── DATASET RECORDS

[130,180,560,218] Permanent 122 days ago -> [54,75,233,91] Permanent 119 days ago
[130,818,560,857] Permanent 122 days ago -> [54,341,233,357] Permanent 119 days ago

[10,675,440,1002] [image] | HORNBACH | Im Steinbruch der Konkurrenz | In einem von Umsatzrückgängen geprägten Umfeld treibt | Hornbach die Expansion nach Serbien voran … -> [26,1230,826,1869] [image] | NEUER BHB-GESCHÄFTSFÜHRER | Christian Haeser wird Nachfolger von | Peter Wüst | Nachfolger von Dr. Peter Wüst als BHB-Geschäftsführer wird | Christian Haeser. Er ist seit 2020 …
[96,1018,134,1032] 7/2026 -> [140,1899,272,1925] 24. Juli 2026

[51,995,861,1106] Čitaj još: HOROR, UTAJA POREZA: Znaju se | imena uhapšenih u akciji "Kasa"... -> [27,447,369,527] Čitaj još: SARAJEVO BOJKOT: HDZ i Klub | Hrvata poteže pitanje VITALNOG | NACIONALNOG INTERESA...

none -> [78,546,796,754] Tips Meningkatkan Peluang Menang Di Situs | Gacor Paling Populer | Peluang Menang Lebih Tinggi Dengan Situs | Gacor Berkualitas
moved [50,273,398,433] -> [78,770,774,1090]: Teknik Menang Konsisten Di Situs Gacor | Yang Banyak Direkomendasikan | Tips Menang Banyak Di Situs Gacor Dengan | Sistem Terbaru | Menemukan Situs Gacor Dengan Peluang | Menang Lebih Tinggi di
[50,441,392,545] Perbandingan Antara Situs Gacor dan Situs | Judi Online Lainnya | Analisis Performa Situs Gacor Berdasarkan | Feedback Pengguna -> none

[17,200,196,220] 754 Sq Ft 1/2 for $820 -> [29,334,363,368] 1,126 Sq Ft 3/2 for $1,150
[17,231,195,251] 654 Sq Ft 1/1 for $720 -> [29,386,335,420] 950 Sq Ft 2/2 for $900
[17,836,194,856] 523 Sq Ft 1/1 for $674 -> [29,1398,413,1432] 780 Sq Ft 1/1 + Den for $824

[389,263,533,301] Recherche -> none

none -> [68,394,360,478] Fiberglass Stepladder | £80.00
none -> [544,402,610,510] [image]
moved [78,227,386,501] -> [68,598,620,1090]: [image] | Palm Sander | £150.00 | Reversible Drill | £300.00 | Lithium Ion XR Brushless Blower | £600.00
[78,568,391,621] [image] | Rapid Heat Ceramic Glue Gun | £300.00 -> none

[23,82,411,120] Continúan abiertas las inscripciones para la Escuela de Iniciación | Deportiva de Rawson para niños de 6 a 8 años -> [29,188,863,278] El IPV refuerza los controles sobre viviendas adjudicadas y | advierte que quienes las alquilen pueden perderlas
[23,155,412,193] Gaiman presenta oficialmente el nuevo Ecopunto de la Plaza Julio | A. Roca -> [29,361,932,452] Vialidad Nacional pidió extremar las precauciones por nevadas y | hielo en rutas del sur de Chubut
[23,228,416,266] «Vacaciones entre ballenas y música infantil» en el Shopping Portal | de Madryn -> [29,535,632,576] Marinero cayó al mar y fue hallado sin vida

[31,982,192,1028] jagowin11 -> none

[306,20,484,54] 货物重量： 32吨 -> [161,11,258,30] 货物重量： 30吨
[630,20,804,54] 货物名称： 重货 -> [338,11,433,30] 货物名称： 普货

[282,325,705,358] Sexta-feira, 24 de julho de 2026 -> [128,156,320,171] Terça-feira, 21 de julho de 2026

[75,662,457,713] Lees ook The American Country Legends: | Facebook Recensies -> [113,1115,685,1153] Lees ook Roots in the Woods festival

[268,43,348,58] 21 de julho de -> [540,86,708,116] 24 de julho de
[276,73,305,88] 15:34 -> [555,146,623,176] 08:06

────

* GOAL OF THE EXERCISE: With the line holding "[130,818,560,857] Permanent 122" as the first and the line holding "[96,1018,134,1032] 7/2026 ->" as the last, set down that range of the entries above exactly, and nothing else.

* TASK RESPONSE:
[130,818,560,857] Permanent 122 days ago -> [54,341,233,357] Permanent 119 days ago

[10,675,440,1002] [image] | HORNBACH | Im Steinbruch der Konkurrenz | In einem von Umsatzrückgängen geprägten Umfeld treibt | Hornbach die Expansion nach Serbien voran … -> [26,1230,826,1869] [image] | NEUER BHB-GESCHÄFTSFÜHRER | Christian Haeser wird Nachfolger von | Peter Wüst | Nachfolger von Dr. Peter Wüst als BHB-Geschäftsführer wird | Christian Haeser. Er ist seit 2020 …
[96,1018,134,1032] 7/2026 -> [140,1899,272,1925] 24. Juli 2026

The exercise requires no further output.